His smile faltered. “Okay.” He took a sip of wine. “You said you had a proposition.”
“Yeah, but I’m not drunk enough yet,” I replied. I wasn’t sure I would ever be drunk enough. “And neither are you.”
“I have to be drunk to hear whatever you have to say?” He glanced around my book-lined room. “Are you going to tell me you’re MI6 and that you want to recruit me? Because I’m in. I always thought I’d enjoy a life as a spy. It just doesn’t pay enough. But I could do it part-time.”
I fixed him with a glare. “I’m not trying to recruit you into MI6, Noah.” I rolled my eyes. Men. Why did they always think they were a step away from being the next James freaking Bond?
He grinned. “Yeah, I didn’t think so.
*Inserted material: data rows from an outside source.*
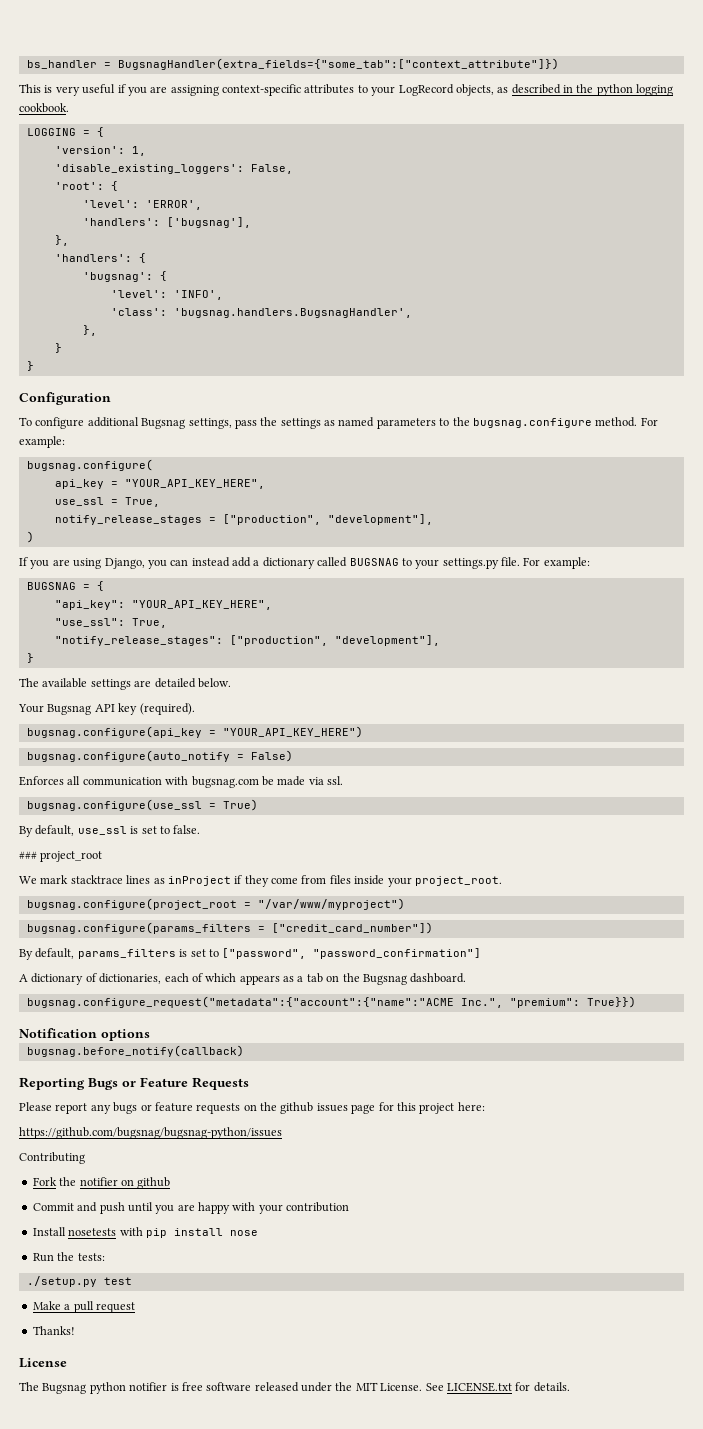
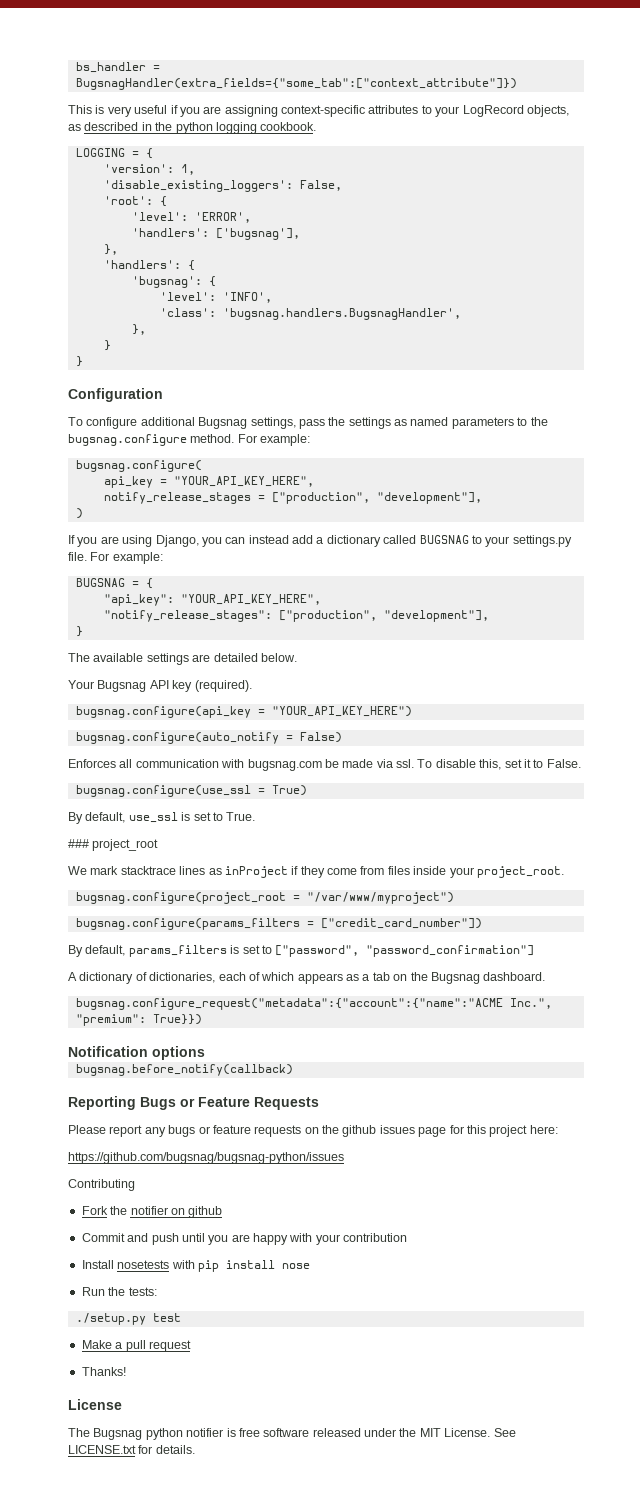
[54,497,160,507] // use_ssl = True, -> (314, 481) none
[54,618,167,628] // "use_ssl": True, -> (321, 599) none
(343, 780) none -> [417,759,581,770] To disable this, set it to False.
[173,825,201,834] false. -> [226,812,256,821] True.

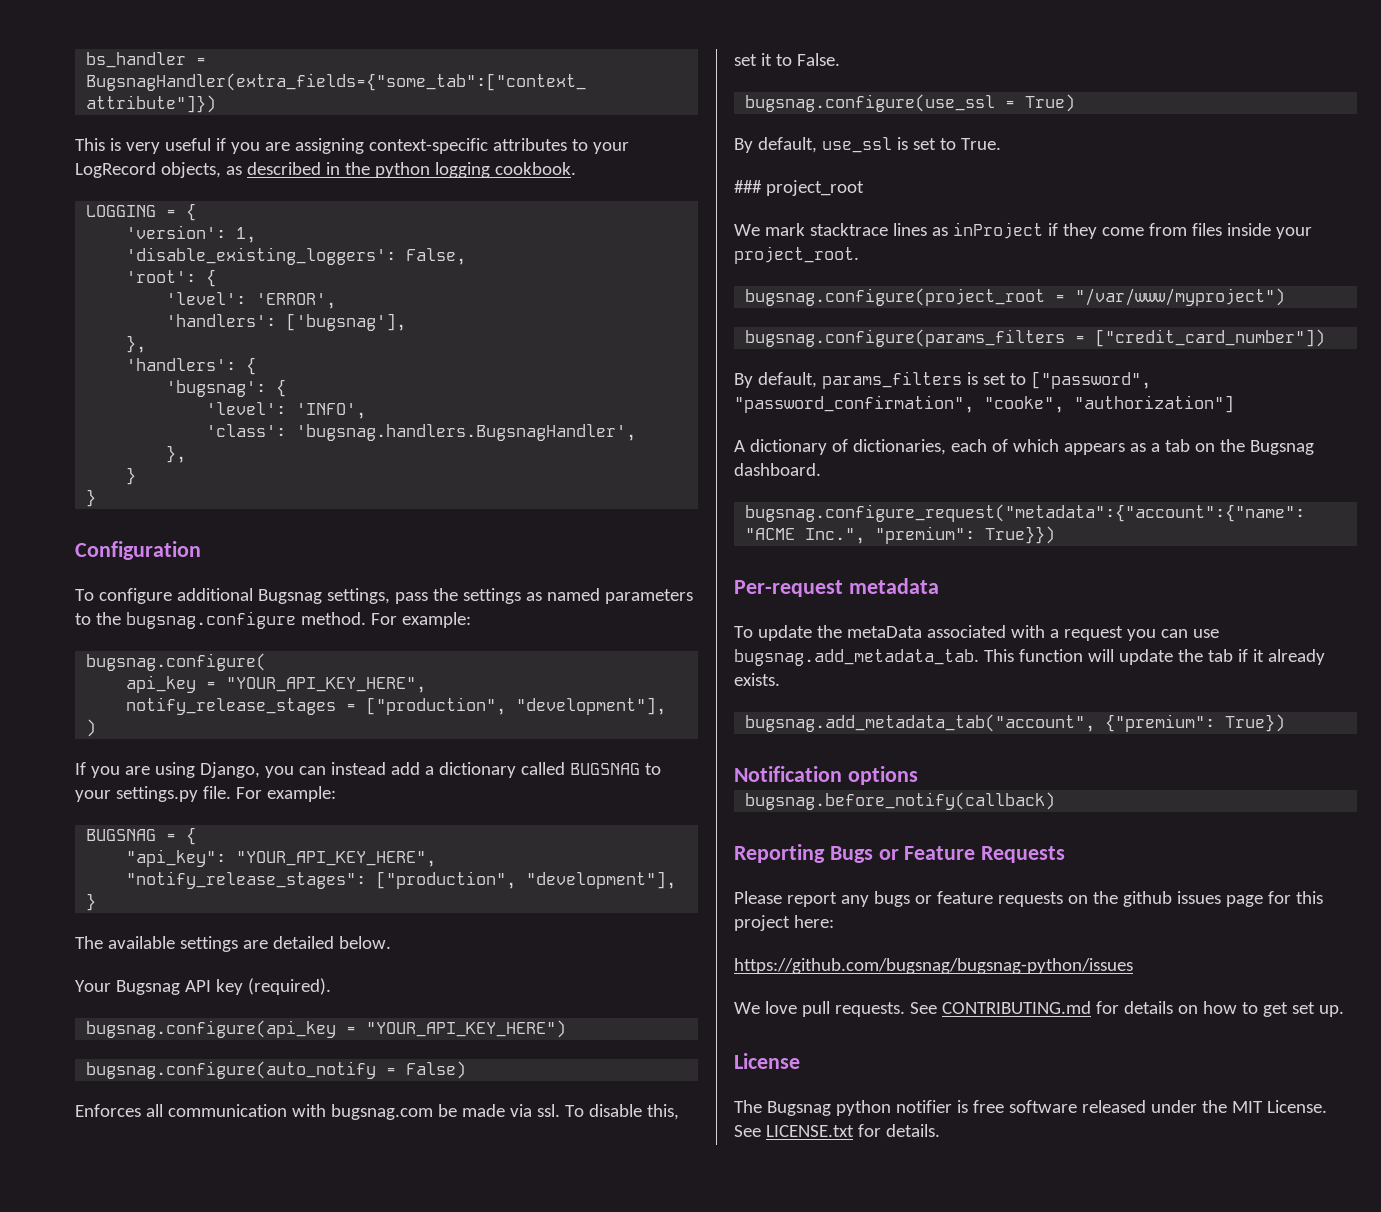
[366,945,535,957] "password_confirmation"] -> [734,395,1234,413] "password_confirmation", "cooke", "authorization"]
(202, 1019) none -> [734,578,939,597] [734,625,1219,641] [734,649,1325,666] [734,673,780,686] [745,714,1286,732] // Per-request metadata // To update the metaData associated with a request you can use bugsnag.add_metadata_tab. This function will update the tab if it already exists. // bugsnag.add_metadata_tab("account", {"premium": True})
[68,1179,135,1191] [81,1206,223,1218] [81,1233,408,1245] [81,1260,310,1272] [81,1287,157,1296] [75,1313,181,1325] [81,1340,191,1352] [81,1367,126,1376] Contributing // Fork the notifier on github // Commit and push until you are happy with your contribution // Install nosetests with pip install nose // Run the tests: // ./setup.py test // Make a pull request // Thanks! -> [734,1001,1344,1017] We love pull requests. See CONTRIBUTING.md for details on how to get set up.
You’d make a terrible spy.”
I leaned back into the sofa. “There’s no way I could do that job.”
“For one thing, they look for people who don’t stand out—you’re way too beautiful for people not to notice you.” He twisted my hair in his fingers, and I closed my eyes, forgetting for a few seconds how that wasn’t normal behavior between us.
My eyes flew open. “That’s a perfect example.” I shifted to look at him properly. “Things like that. The fingers. The telling me I’m beautiful. I need you out of my system. And Jesus God and a banana, I need some sex.”
He chuckled and grabbed the bottle, topping himself up. “I’m cutting you off until you tell me what this is all about,” he said.
“I just told you. I need to get laid, and you, with all your tequila kisses and unzipping dresses and that thing you do with my neck—you’re the man for the job.”
“The job?” he asked, his eyebrows retreating into his hairline. “The job of getting you laid?”